- Detected change data:
◇ ◇ ◇

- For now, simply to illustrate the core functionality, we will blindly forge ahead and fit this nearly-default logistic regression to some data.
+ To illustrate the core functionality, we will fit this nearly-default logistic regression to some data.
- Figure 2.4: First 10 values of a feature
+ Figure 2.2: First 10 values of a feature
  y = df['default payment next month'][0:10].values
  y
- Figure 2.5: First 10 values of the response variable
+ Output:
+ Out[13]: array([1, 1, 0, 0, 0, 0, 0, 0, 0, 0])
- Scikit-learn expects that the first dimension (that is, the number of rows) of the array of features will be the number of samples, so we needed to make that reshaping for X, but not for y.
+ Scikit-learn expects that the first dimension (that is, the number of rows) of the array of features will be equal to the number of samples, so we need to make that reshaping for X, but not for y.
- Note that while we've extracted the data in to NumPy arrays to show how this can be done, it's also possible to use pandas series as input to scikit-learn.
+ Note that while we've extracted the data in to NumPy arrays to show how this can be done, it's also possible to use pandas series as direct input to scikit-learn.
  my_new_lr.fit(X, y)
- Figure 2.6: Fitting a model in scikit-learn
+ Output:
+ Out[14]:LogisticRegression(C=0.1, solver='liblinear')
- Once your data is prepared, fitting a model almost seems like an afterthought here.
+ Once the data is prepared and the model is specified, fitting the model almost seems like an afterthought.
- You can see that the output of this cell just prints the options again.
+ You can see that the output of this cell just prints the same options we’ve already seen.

◇ ◇ ◇

- Required action: In the data above, each line holding "functionality" is to be found and copied.

- Answer below:
- For now, simply to illustrate the core functionality, we will blindly forge ahead and fit this nearly-default logistic regression to some data.
+ To illustrate the core functionality, we will fit this nearly-default logistic regression to some data.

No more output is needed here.